When you perform system update operations such as INSERT VALUES, UPDATE, DELETE, and ALTER TABLE ADD COLUMN, junk data is retained in the system table and updated data table. The junk data diminishes the system performance and consumes a large amount of disk space. Therefore, we recommend that you clear such data on a regular basis. This topic describes how to clear junk data for AnalyticDB for PostgreSQL.

Clear junk data without locking tables

You can clear some junk data without locking their corresponding tables by using the following method:

  • Log on to each database as the database owner, and execute the VACUUM statement.

  • Frequency:

    • When you perform real-time update operations, such as INSERT VALUES, UPDATE, and DELETE, we recommend that you execute the VACUUM statement once a day or at least once a week.
    • If you only perform batch updates once a day, we recommend that you execute the VACUUM statement once a week or at least once a month.
  • The system does not lock tables on which the VACUUM statement is being executed. You can read data from the tables or write data into them when the VACUUM statement is executed. However, this operation increases CPU utilization and I/O usage, and may affect query performance.
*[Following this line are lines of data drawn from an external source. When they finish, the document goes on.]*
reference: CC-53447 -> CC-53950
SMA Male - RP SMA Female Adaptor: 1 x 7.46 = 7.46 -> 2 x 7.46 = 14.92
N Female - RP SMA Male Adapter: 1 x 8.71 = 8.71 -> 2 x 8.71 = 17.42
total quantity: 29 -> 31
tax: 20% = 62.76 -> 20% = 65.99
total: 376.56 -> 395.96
  • You can run the following Linux Shell script file as a scheduled crontab task:

#! /bin/bash
export PGHOST=myinst.gpdb.rds.tbsite.net
export PGPORT=3432
export PGUSER=myuser
export PGPASSWORD=mypass
#do not echo command, just get a list of db
dblist=`psql -d postgres -c "copy (select datname from pg_stat_database) to stdout"`
for db in $dblist ; do
    #skip the system databases
    if [[ $db == template0 ]] ||  [[ $db == template1 ]] || [[ $db == postgres ]] || [[ $db == gpdb ]] ; then
        continue
    fi
    echo processing $db
    #vacuum all tables (catalog tables/user tables)
    psql -d $db -e -a -c "VACUUM;"
done

Clear junk data during a maintenance window

You can execute the VACUUM FULL statement to clear all junk data in all tables during a maintenance window by using the following method:

  • Log on to each database as the database owner. The database owner must have full permissions.
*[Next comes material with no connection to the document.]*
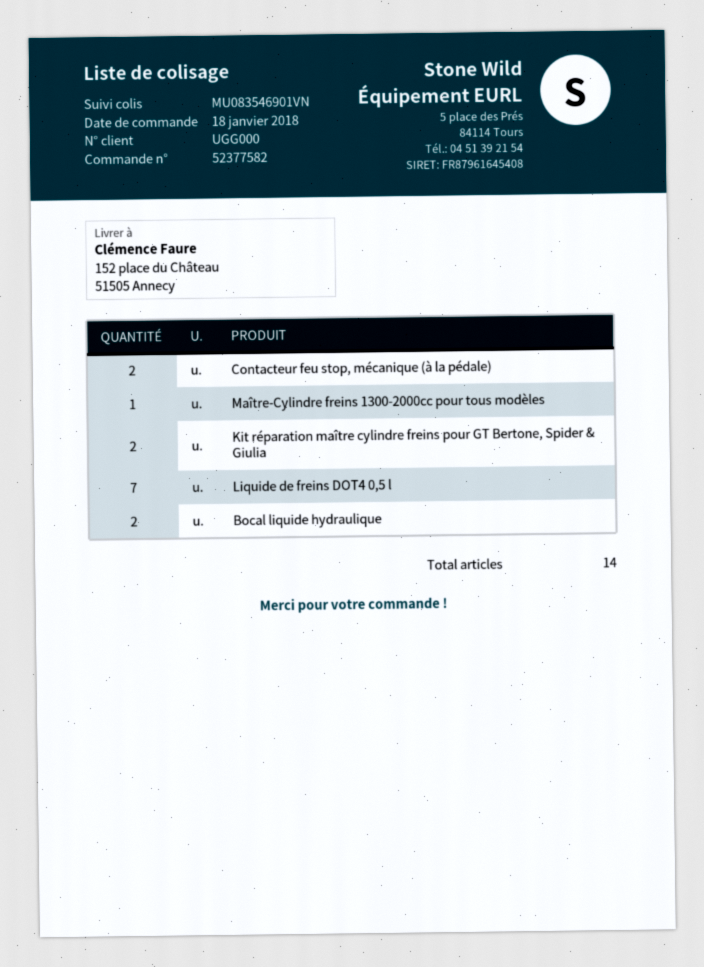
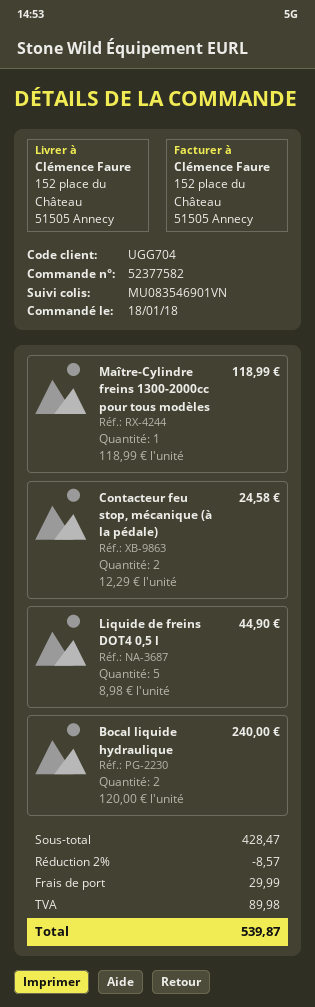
customer number: UGG000 -> UGG704
Kit réparation maître cylindre freins pour GT Bertone, Spider & Giulia: 2 -> none
Liquide de freins DOT4 0,5 l: 7 -> 5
    1. Execute the REINDEX SYSTEM <database name> statement.
    2. Execute the VACUUM FULL <table name> and REINDEX TABLE <table name> statements on each data table.
    3. If you create and delete system tables and indexes at a high frequency, we recommend that you execute the VACUUM FULL <table name> statement to maintain the tables on a regular basis. The system tables include pg_class, pg_attribute, and pg_index. Note: We recommend that you do not access the database when you execute the VACUUM FULL <table name> statement.
  • The VACUUM FULL statement must be executed at least once a week. If the majority of your data is updated every day, execute the VACUUM FULL statement once a day.

  • The system locks tables on which the VACUUM FULL or REINDEX statement is being executed and these tables cannot be read or written during the execution. This operation increases CPU utilization and I/O usage.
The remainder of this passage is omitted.